My mate topped himself on Friday. Known him since we were 11, best mates from about the age of 15 then we grew apart in our late 20s. We were pretty inseparable for much of the time until life got in the way. He moved to Canada and then we barely saw each other. Last time was about 8 years ago and it was like old times but then we didn't speak subsequently. Nothing wrong, we just had our own lives in different countries.
Got an urgent call from his brother yesterday saying my mate taken his own life on Friday. Left behind his wife and three kids (none of whom I've met). Apparently he'd been going through some pretty dark times. He'd always had a a dark side and had always been a heavy drinker that brought out a reckless side of him. That was true for both of us.
43 years old.
I don't know his life for the past few years and he's clearly been suffering so much he's taken the only option he saw, which is terrible. I don't know his family in Canada. Funeral is in Canada so I'll not be going as I'll not get the time off work.
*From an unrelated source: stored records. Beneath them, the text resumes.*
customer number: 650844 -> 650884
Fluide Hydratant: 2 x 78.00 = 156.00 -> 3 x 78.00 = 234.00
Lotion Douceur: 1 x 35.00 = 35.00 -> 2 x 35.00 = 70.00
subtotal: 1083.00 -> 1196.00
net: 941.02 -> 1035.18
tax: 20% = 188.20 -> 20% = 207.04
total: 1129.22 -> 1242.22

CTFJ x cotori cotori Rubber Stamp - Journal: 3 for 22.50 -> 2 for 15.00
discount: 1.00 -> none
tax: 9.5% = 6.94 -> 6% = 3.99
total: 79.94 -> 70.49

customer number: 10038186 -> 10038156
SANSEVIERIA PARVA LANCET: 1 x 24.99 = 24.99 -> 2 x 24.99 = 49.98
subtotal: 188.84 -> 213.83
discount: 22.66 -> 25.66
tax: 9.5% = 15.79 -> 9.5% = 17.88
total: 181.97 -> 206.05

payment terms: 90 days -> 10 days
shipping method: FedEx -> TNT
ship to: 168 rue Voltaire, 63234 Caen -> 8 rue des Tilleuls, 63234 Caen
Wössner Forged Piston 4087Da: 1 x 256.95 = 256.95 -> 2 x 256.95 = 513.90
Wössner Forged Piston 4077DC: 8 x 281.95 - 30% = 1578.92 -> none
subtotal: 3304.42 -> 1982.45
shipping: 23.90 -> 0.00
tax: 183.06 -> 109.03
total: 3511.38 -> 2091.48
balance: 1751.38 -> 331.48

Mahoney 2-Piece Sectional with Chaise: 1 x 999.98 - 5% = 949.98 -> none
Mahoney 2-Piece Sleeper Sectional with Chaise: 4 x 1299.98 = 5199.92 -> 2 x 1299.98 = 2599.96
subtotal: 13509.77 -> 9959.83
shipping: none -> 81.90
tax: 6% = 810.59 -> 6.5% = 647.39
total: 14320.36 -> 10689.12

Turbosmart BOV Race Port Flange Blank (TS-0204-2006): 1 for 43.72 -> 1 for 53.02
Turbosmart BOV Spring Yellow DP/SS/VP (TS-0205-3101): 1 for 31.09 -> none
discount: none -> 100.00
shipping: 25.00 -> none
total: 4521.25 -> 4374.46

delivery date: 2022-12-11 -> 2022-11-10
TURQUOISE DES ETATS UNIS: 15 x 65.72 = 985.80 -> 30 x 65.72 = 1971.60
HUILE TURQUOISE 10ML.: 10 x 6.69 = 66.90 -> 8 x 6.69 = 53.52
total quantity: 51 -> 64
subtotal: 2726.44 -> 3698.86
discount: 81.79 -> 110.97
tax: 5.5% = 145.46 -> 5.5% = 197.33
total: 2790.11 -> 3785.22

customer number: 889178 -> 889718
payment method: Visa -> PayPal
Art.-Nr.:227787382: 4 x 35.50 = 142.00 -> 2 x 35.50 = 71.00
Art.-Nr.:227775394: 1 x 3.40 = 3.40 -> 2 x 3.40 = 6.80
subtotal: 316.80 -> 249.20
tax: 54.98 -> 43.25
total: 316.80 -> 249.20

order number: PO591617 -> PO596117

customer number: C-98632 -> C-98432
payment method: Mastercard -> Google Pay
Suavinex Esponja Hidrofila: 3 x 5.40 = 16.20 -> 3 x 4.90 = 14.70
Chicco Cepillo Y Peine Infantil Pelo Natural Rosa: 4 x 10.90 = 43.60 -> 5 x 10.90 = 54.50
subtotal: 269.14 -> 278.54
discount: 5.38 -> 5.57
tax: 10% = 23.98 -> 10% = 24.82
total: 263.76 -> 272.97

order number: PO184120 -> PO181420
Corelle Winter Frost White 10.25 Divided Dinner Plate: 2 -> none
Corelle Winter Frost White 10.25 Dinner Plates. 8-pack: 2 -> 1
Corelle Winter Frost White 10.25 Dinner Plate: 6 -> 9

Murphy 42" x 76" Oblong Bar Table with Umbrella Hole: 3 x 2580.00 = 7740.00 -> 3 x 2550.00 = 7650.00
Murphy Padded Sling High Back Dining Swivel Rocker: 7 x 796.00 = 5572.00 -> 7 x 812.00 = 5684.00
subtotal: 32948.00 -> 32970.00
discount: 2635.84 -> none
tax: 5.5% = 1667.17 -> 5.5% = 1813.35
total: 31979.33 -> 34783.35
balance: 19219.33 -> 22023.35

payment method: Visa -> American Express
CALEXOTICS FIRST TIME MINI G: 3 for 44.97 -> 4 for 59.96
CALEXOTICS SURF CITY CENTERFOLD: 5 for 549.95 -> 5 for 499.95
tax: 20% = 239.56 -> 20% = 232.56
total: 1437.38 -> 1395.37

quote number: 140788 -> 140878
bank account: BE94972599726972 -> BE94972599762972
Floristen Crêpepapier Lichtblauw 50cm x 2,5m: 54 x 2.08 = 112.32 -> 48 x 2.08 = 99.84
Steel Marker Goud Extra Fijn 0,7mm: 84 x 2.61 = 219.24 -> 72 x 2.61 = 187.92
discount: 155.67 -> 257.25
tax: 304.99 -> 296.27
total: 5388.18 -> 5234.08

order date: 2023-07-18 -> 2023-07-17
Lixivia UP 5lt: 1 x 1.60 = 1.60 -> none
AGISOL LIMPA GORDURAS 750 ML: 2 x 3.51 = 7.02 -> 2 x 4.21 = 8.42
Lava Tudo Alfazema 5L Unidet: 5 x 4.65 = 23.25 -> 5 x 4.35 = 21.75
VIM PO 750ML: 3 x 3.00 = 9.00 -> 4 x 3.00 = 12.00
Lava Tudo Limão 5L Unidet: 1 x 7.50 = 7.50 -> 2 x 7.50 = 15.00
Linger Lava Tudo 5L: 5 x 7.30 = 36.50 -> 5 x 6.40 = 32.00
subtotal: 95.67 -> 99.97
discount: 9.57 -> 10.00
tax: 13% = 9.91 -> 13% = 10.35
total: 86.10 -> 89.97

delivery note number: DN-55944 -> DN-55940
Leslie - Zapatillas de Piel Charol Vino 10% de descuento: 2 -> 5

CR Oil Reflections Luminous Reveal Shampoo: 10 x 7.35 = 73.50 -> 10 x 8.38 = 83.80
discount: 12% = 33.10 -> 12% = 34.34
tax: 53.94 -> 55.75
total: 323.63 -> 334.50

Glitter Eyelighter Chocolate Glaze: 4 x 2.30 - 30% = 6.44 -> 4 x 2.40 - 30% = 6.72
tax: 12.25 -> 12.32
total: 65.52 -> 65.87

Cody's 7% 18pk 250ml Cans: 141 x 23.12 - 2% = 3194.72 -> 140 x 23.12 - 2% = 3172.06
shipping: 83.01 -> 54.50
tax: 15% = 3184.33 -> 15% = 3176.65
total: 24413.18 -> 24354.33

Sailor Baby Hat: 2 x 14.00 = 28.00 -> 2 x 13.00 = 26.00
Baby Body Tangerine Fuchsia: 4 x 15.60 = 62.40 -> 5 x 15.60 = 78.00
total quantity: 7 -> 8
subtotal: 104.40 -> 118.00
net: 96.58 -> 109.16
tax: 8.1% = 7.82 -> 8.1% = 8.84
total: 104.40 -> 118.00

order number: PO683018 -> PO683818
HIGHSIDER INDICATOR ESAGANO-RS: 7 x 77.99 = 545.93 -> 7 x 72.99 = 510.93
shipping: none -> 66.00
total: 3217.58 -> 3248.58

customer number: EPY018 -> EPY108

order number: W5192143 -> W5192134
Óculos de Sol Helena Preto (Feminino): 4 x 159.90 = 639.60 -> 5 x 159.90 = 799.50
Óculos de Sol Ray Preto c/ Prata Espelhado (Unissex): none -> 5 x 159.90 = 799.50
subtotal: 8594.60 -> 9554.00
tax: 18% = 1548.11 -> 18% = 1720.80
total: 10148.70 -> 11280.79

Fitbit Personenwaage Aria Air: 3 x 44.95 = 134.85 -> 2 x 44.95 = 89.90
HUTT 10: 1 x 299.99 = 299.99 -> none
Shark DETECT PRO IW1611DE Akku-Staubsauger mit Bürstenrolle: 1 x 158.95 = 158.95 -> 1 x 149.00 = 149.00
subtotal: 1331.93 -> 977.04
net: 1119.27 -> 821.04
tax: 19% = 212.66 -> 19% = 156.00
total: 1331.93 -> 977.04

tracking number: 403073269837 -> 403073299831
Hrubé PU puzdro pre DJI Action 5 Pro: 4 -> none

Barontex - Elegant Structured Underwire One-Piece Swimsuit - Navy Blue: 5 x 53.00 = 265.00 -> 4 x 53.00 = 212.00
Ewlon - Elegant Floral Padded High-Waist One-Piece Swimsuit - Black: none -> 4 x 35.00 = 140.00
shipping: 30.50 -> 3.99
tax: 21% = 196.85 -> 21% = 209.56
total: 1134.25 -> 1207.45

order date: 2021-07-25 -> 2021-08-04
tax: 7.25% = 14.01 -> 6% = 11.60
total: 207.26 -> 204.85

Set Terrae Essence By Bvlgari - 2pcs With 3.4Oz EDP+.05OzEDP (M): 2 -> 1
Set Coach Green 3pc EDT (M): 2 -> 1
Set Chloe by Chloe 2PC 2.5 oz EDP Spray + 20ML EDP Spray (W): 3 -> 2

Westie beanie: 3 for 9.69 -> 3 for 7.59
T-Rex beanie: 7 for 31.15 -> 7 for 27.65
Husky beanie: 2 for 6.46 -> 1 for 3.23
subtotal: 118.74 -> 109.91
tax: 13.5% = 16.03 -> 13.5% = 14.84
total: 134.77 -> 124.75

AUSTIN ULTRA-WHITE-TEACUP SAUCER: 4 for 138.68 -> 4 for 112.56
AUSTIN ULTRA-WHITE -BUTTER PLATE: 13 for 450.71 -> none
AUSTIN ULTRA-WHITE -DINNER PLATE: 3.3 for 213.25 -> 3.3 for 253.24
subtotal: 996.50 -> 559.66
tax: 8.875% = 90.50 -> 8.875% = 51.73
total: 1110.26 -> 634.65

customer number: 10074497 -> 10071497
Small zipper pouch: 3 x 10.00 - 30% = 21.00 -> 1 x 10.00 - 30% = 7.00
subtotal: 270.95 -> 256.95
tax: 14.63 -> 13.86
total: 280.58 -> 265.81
Don't want to make his extremely sad death about me but, unlike when elderly family members have died, I'm really feeling it. Although I'm not sure how to feel. Could've done more to be there for him, support him maybe? Probably wouldn't have made a difference. Nobody in my life now knew him let alone knew 'us' as best mates. Nobody to share old stories with, talk about what a great bloke he was. Just platitudes. "I'm sorry". "That's awful". Yeh, it is awful, he was a prince and it's too [Poor language removed] soon.
Anyway. Just need to share for anyone suffering, reach out to your mates if you've got the strength. They're the ones who know you at your best and at your worst and are still there. No matter how long it's been your mates are always going to support you.
Chz.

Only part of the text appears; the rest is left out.